(Beginning of DATA)

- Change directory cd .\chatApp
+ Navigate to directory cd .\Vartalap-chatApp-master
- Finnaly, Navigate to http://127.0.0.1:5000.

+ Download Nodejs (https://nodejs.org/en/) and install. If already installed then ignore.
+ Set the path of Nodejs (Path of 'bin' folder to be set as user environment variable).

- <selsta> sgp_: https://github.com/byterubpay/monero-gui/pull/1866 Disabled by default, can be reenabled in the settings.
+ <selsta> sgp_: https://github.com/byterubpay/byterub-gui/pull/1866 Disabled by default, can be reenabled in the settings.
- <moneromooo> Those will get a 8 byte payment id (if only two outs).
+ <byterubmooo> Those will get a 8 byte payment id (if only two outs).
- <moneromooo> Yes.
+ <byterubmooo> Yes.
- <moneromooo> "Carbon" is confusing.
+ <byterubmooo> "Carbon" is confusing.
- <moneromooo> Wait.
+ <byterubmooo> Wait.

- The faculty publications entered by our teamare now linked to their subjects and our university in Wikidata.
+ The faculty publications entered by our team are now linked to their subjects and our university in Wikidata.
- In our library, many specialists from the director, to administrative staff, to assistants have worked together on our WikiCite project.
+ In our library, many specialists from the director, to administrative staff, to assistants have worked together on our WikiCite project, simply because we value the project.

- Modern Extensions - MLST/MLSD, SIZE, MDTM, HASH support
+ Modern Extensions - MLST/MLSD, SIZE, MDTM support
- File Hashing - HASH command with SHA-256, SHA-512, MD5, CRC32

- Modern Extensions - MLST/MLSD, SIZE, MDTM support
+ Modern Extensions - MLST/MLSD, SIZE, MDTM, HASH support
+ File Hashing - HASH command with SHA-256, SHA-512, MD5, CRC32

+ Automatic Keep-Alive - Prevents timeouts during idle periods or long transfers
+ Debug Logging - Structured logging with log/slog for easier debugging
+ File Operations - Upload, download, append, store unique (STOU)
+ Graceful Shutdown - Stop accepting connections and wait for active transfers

(End of DATA)

• [EXERCISE DESCRIPTION]: Print every record above exactly as it was given.

• [OUTPUT FOR THIS TASK]:
- Change directory cd .\chatApp
+ Navigate to directory cd .\Vartalap-chatApp-master
- Finnaly, Navigate to http://127.0.0.1:5000.

+ Download Nodejs (https://nodejs.org/en/) and install. If already installed then ignore.
+ Set the path of Nodejs (Path of 'bin' folder to be set as user environment variable).

- <selsta> sgp_: https://github.com/byterubpay/monero-gui/pull/1866 Disabled by default, can be reenabled in the settings.
+ <selsta> sgp_: https://github.com/byterubpay/byterub-gui/pull/1866 Disabled by default, can be reenabled in the settings.
- <moneromooo> Those will get a 8 byte payment id (if only two outs).
+ <byterubmooo> Those will get a 8 byte payment id (if only two outs).
- <moneromooo> Yes.
+ <byterubmooo> Yes.
- <moneromooo> "Carbon" is confusing.
+ <byterubmooo> "Carbon" is confusing.
- <moneromooo> Wait.
+ <byterubmooo> Wait.

- The faculty publications entered by our teamare now linked to their subjects and our university in Wikidata.
+ The faculty publications entered by our team are now linked to their subjects and our university in Wikidata.
- In our library, many specialists from the director, to administrative staff, to assistants have worked together on our WikiCite project.
+ In our library, many specialists from the director, to administrative staff, to assistants have worked together on our WikiCite project, simply because we value the project.

- Modern Extensions - MLST/MLSD, SIZE, MDTM, HASH support
+ Modern Extensions - MLST/MLSD, SIZE, MDTM support
- File Hashing - HASH command with SHA-256, SHA-512, MD5, CRC32

- Modern Extensions - MLST/MLSD, SIZE, MDTM support
+ Modern Extensions - MLST/MLSD, SIZE, MDTM, HASH support
+ File Hashing - HASH command with SHA-256, SHA-512, MD5, CRC32

+ Automatic Keep-Alive - Prevents timeouts during idle periods or long transfers
+ Debug Logging - Structured logging with log/slog for easier debugging
+ File Operations - Upload, download, append, store unique (STOU)
+ Graceful Shutdown - Stop accepting connections and wait for active transfers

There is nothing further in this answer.